Lat year Iran refused to sign the Hajj agreement with Saudi Arabia which led to Iranian pilgrims being banned from performing Hajj. Iranian Supreme Leader Ayatollah Ali Khamenei also harshly criticised the kingdom over its organisation of Hajj following the 2015 crush that killed hundreds of Iranians and hundreds of others from around the world. Khamenei called on other Muslim countries to end Saudi Arabia’s control of the pilgrimage.

The kingdom said that Iran was trying to politicize it and was therefore putting its security in jeopardy. It defended itself by saying that the kingdom provides the best that can be offered.

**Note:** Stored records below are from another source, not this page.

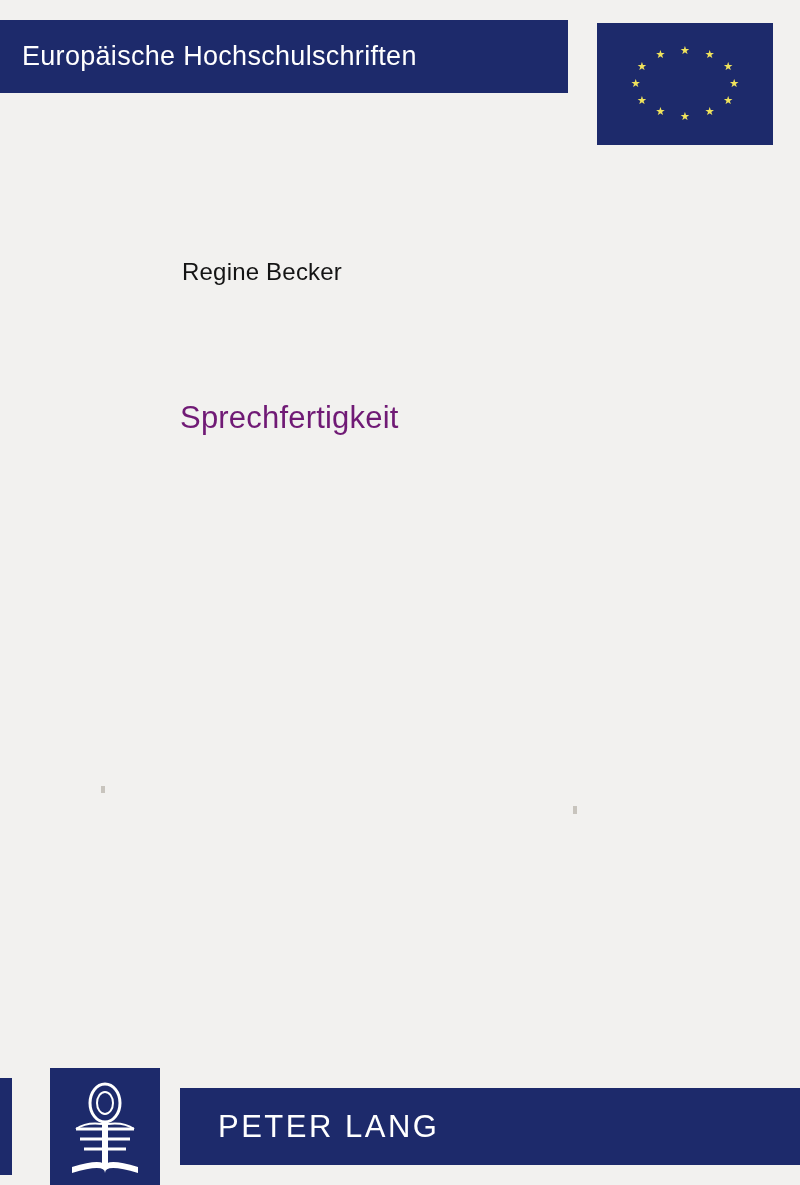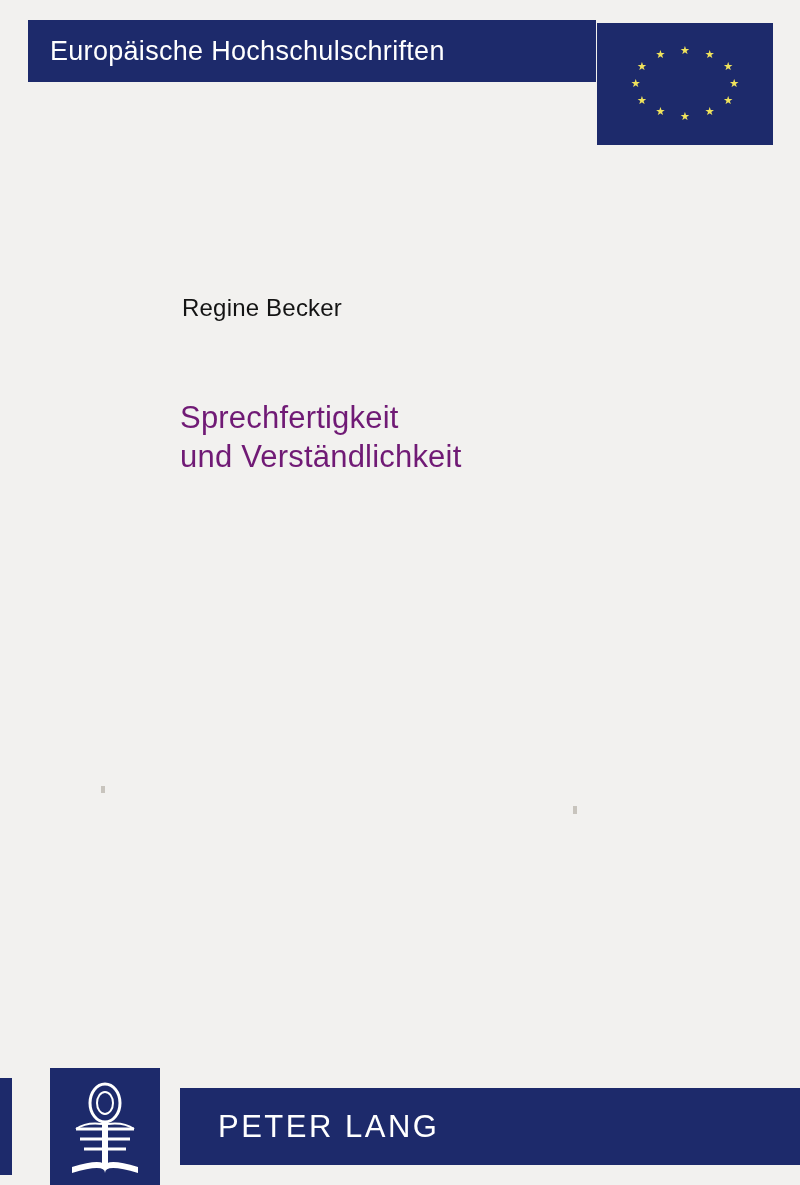--- a/index.html
+++ b/index.html
@@ -24,11 +24,10 @@
     left: 0;
     top: 20px;
     width: 568px;
-    height: 62px;
+    height: 73px;
     background: #1d2a6b;
     display: flex;
     align-items: center;
-    margin-left: 28px;
   }
   .series-banner .series-text {
     color: #ffffff;

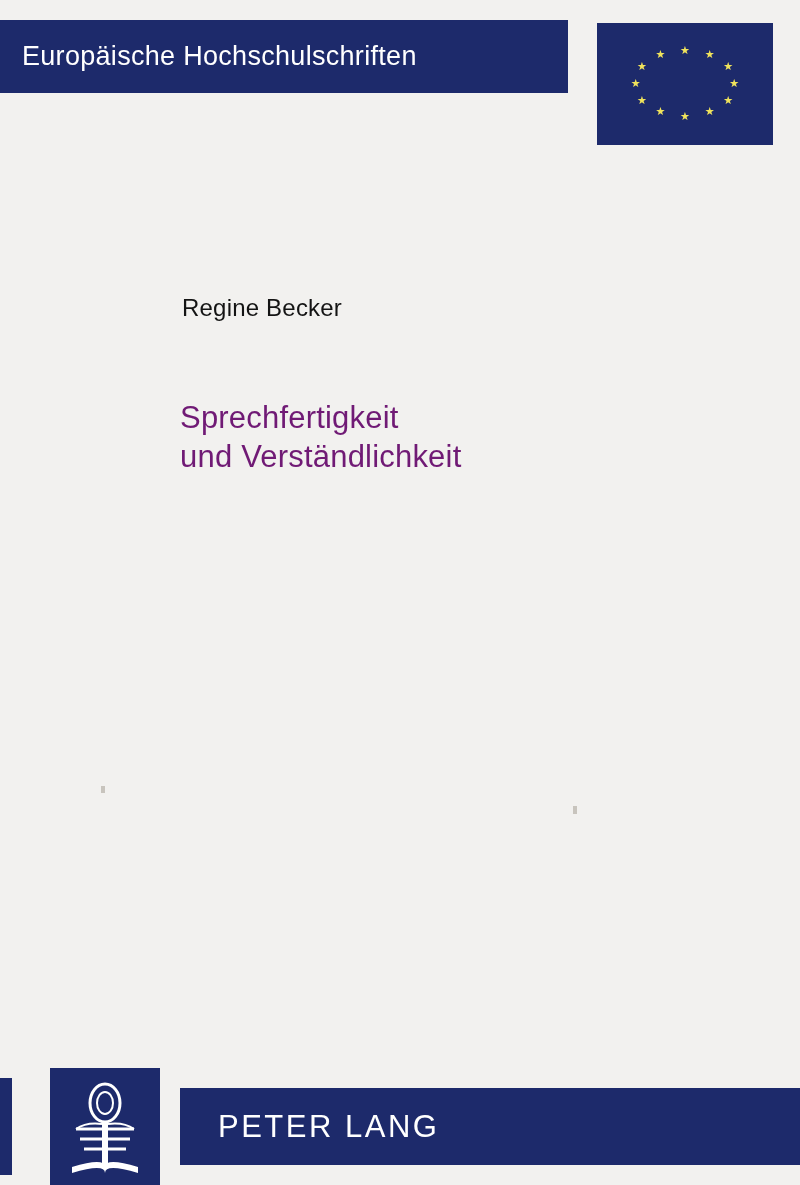--- a/index.html
+++ b/index.html
@@ -66,7 +66,6 @@
     font-size: 24px;
     color: #141414;
     letter-spacing: 0.2px;
-    margin-top: 36px;
   }
 
   

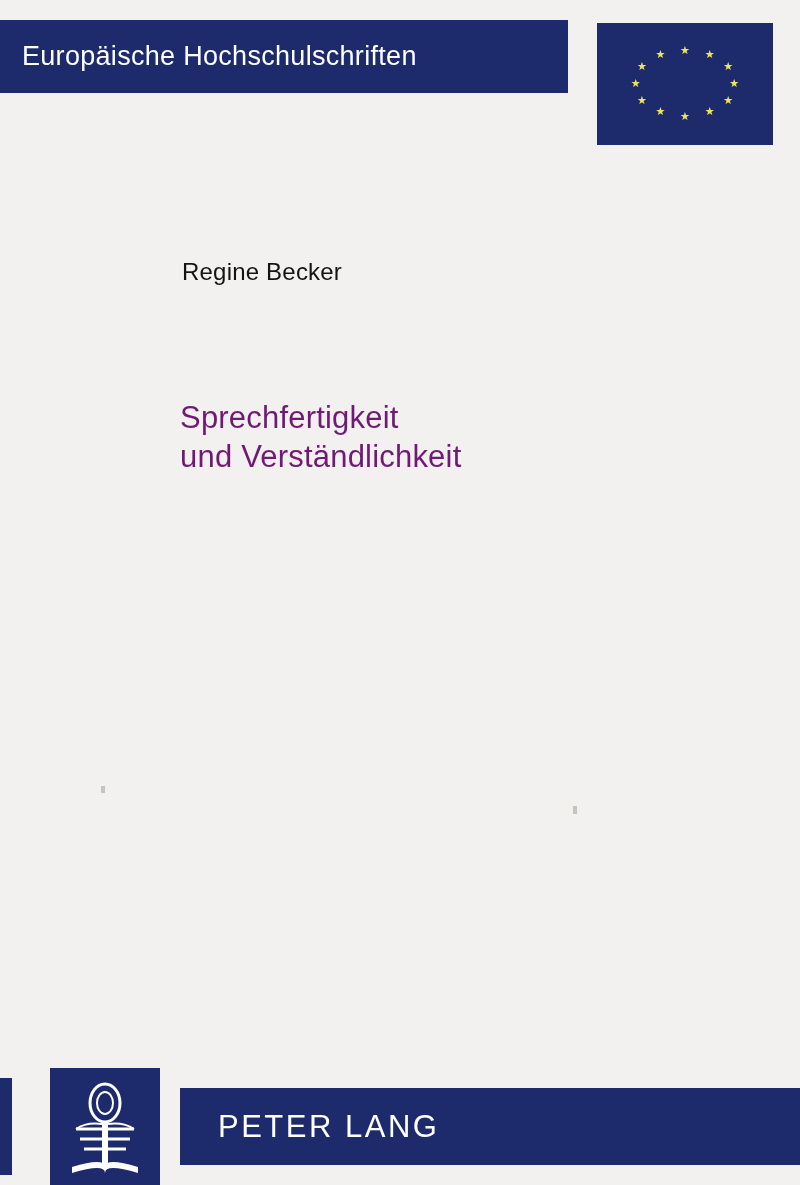--- a/index.html
+++ b/index.html
@@ -169,7 +169,6 @@
 
   <div class="title">
     <span class="line">Sprechfertigkeit</span>
-    <span class="line">und Verständlichkeit</span>
   </div>
 
   <div class="speck s1"></div>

Prince Faisal who is in charge of the Hajj Central Committee said that Iran is welcome to prevent its own citizens from performing Hajj, but emphasised that it has no control over those that live elsewhere. He reiterated that “Saudi Arabia receives all Muslims from different sects”.

There have been reports that spies in an Iranian-backed ring who are currently on trial in the kingdom were trained by the Islamic Revolutionary Guard Corps (IRGC). The spies are Saudi nationals and they allegedly used pilgrimages to a Shiite shrine in Iran to receive training from the IRGC.

They are said to have met with Ahmed al-Mughssil – a convicted terrorist – who asked them to set up a terrorist cell in Saudi Arabia on their return.

Saudi Arabia insists on making sure that the pilgrimage is not turned into a political event and does not ever want countries to use it to score political points against one another.